JV: Generating conversation is part of our entertainment.
Does criticism influence when facing a new season?
JV: I avoid them.
CM: Of course they influence, I hope they don’t influence. You try to forget them, both the good and the bad. Especially the bad ones, which are the hardest to forget. But yes, even unconsciously it is there. And sometimes it’s good that it influences, everything is learning and you can always improve. But there are appalling criticisms from which you cannot learn anything.
JV: I try to do the exercise of being honest with each other and saying, ‘Did we do the best job we could and we took it where we wanted it to go and it turned out well?’ Then the job is done.

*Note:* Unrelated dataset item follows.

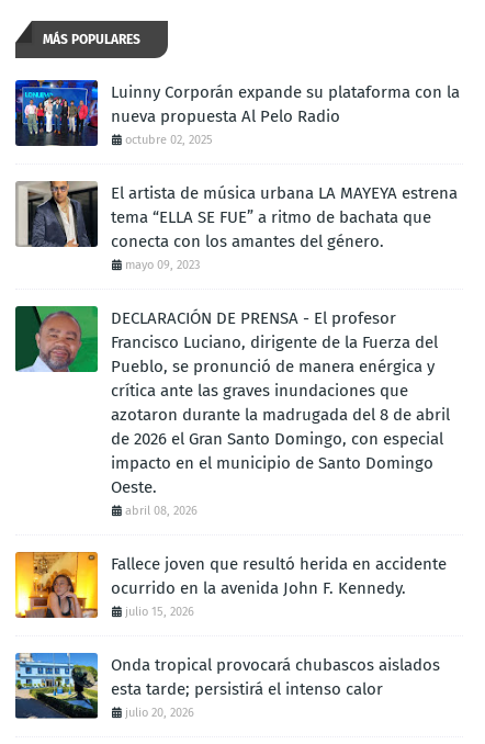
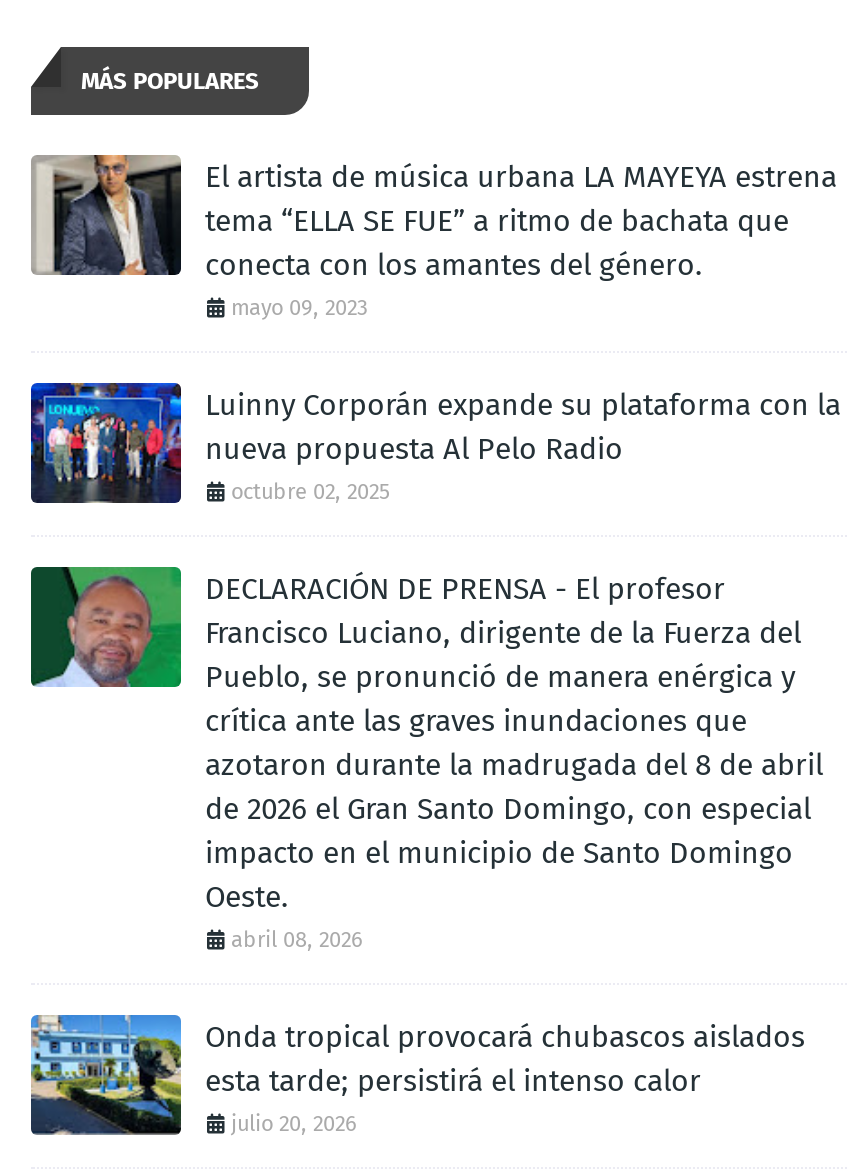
moved [14,79,460,147] -> [29,381,841,505]: [image] | Luinny Corporán expande su plataforma con la | nueva propuesta Al Pelo Radio | octubre 02, 2025
[14,551,447,619] [image] | Fallece joven que resultó herida en accidente | ocurrido en la avenida John F. Kennedy. | julio 15, 2026 -> none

CM: Besides, the worst of the criticisms is better than the criticisms that we internally make, that we are super tough. There are times when we re-record things, go back, rewrite… In that sense, we don’t rest on our laurels at all. We are very critical and never stop. We do parodies of the reviews to come and have generally been more critical in that parody than later when you read the review itself.
Do they hurt more when they come from colleagues like the one Paco León dedicated to you?
CM: Well, I think that Paco León’s thing is simply an outlet and he was within his rights. We didn’t give it any importance. We commented on it in an ironic key and it did not go beyond that.
Does society have the thinnest skin?
JV: A little.
CM: I think we’ve always had thin skin, that skin is thin. If not, we would wear a breastplate. things hurt. I don’t think so, it’s always been there.
JV: I think so. We tend to look for the turn of the turn when there is not so much to search for, but rather there are no more intentions than what is exposed, that there is nothing underneath. Now more than before, yes. But I’m not going to get any further.